- [DIRECTIONS] Please transcribe, word for word, only the lines from the one containing "gap: 20px ->" through the last line of the records below, both included, and leave out every picture.

- [EXCERPTED RECORDS]

==*==

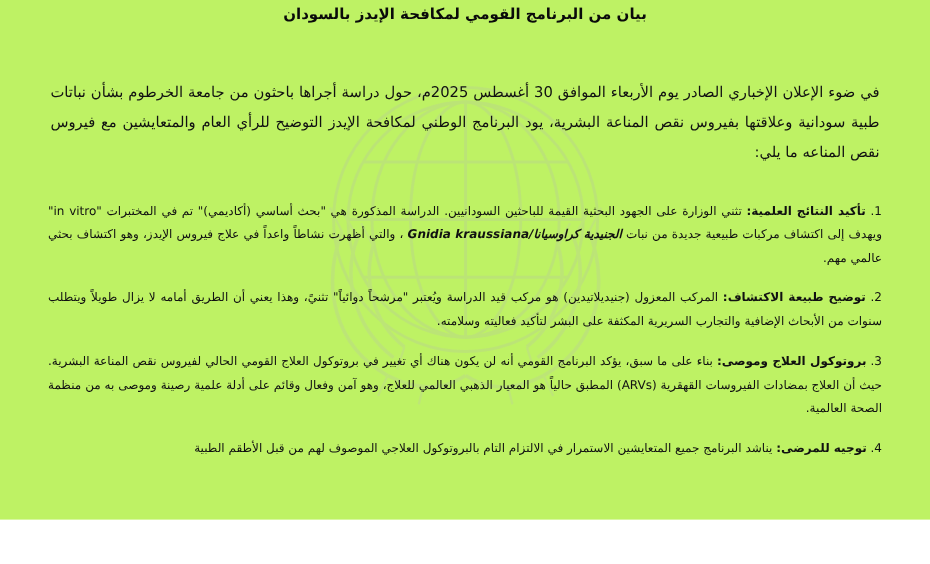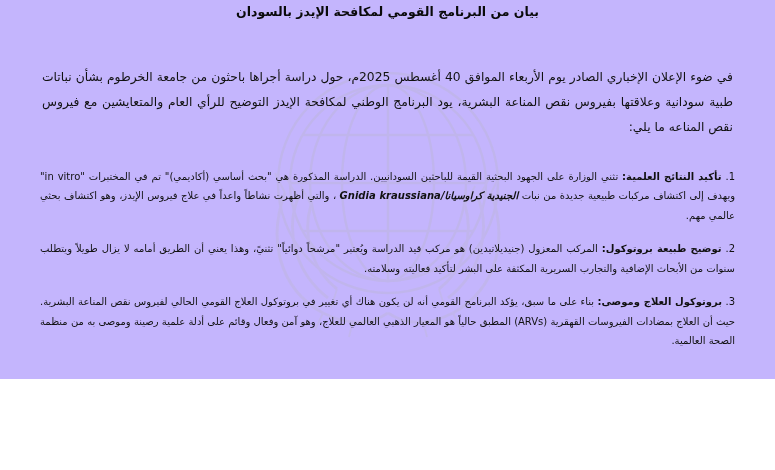"بيان من البرنامج القومي لمكافحة" .page { background: #c4b5fd -> #bef264; height: 379px -> 433px }
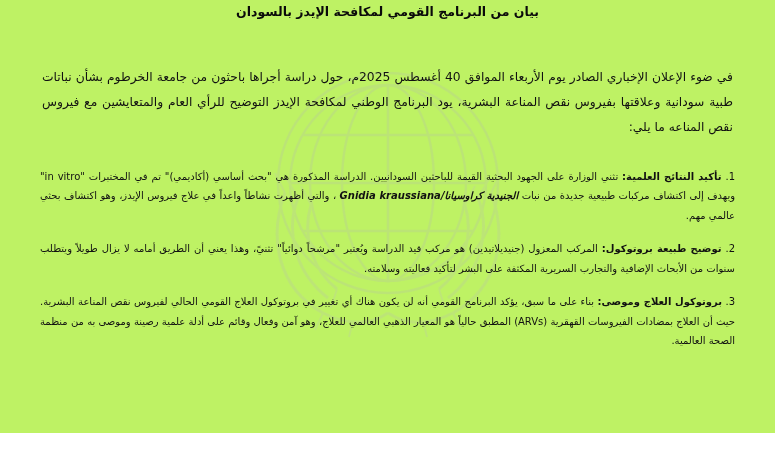"في ضوء الإعلان الإخباري الصادر" p.intro { text: 40 -> 30 }
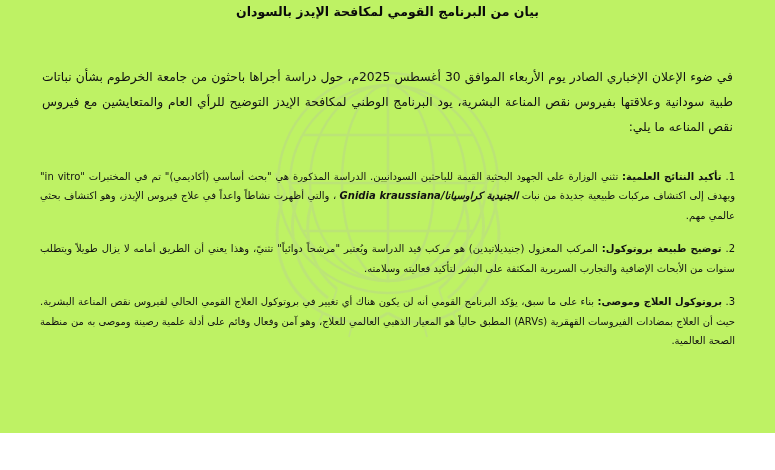"توضيح طبيعة بروتوكول:" span.lead { text: بروتوكول -> الاكتشاف }
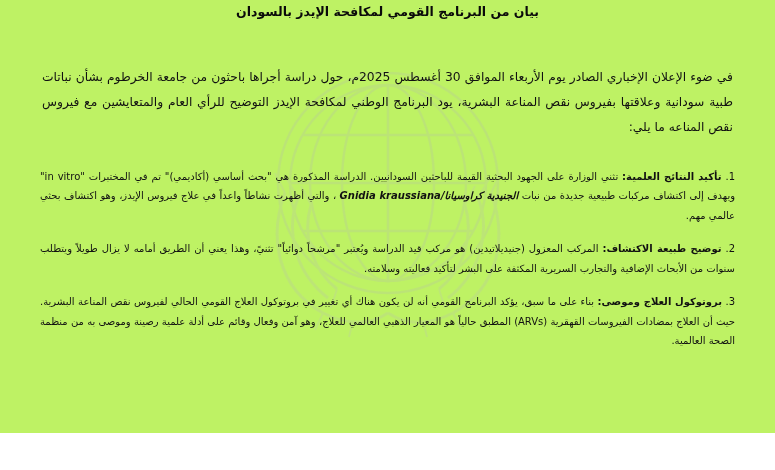"4. توجيه للمرضى: يناشد البرنامج" p.item { html: none -> <p> <span>4.</span> <span>توجيه للمرضى:</span><span> يناشد البرنامج جميع المتعايشين الاستمرار في الالتزام التام بالبروتوكول العلاجي الموصوف لهم من قبل الأطقم الطبية</span> </p> }
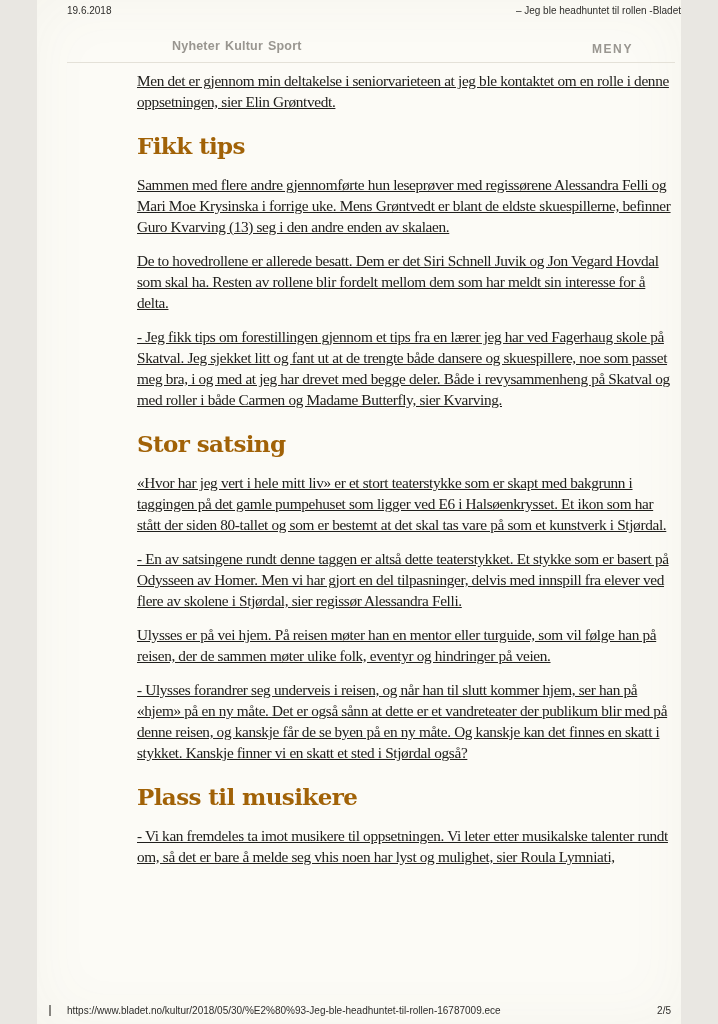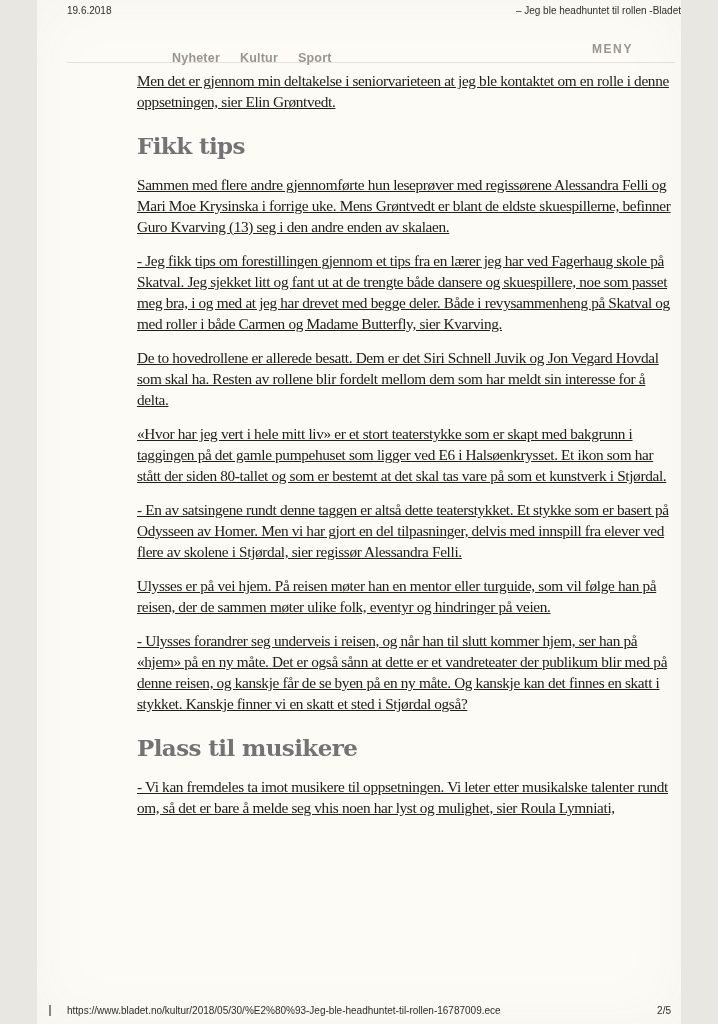"Nyheter" .nav-links { gap: 20px -> 5px; margin-top: 12px -> none }
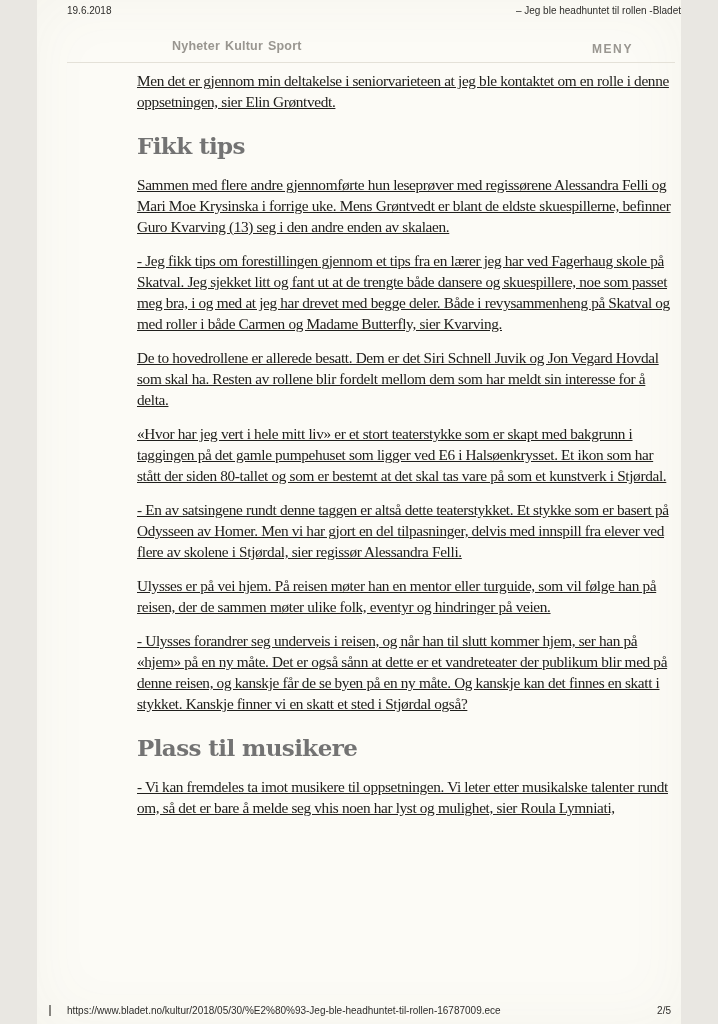"Fikk tips" .article h2 { color: #737373 -> #a16207 }
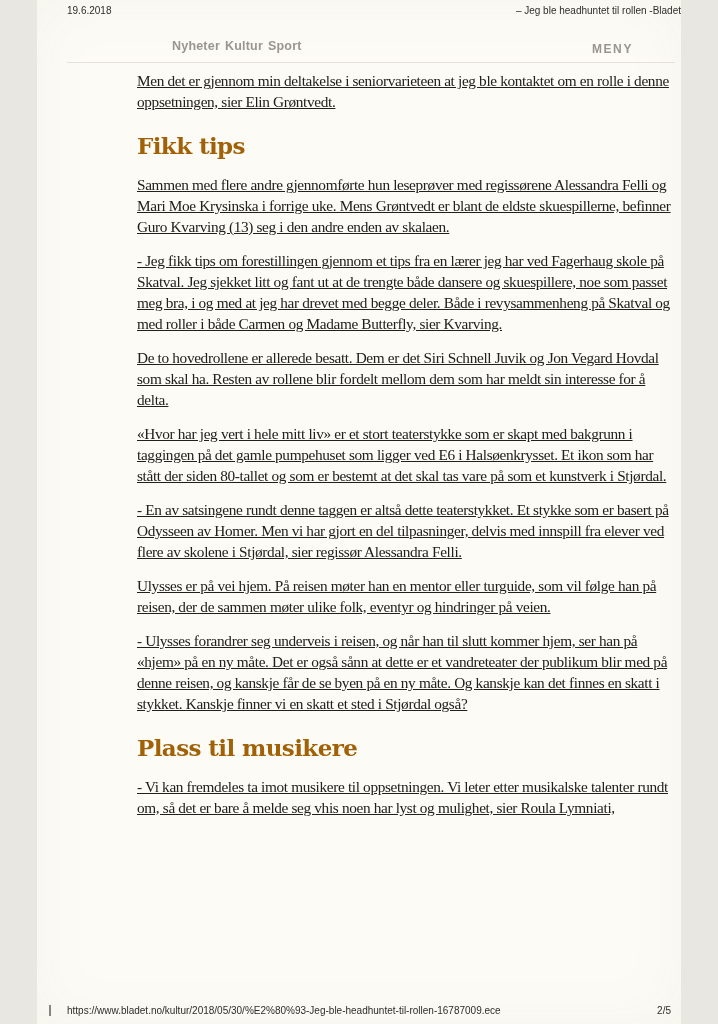"- Jeg fikk tips om" p { order: before "De to hovedrollene er allerede" -> after "De to hovedrollene er allerede" }
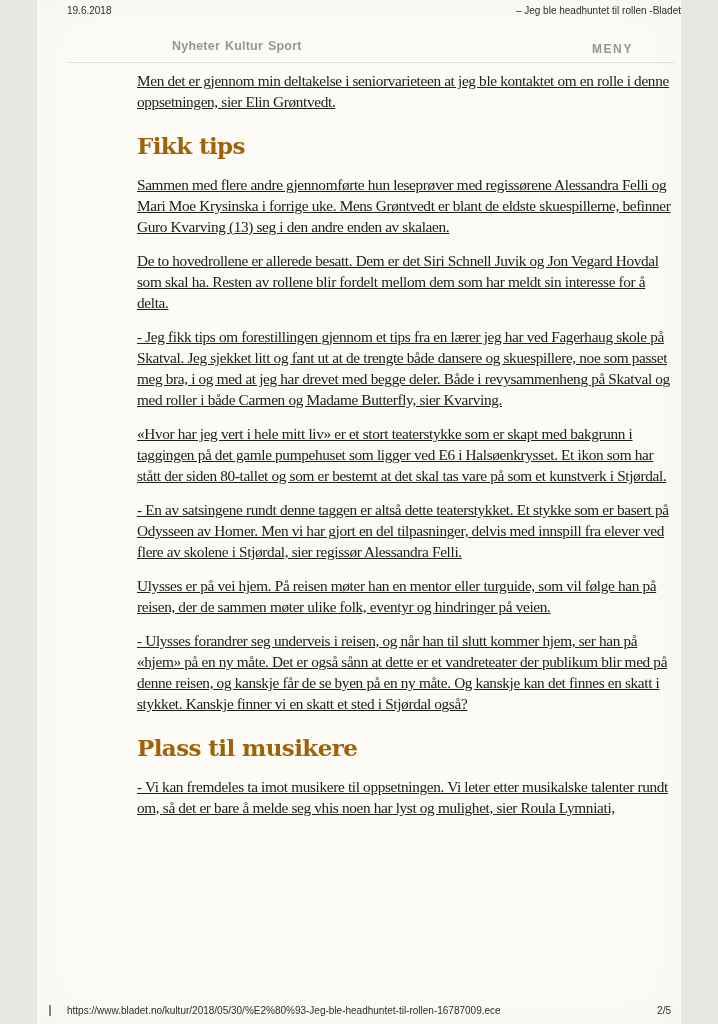"Stor satsing" h2 { html: none -> <h2>Stor satsing</h2> }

==*==

- [RESPONSE BOX]
"Nyheter" .nav-links { gap: 20px -> 5px; margin-top: 12px -> none }
"Fikk tips" .article h2 { color: #737373 -> #a16207 }
"- Jeg fikk tips om" p { order: before "De to hovedrollene er allerede" -> after "De to hovedrollene er allerede" }
"Stor satsing" h2 { html: none -> <h2>Stor satsing</h2> }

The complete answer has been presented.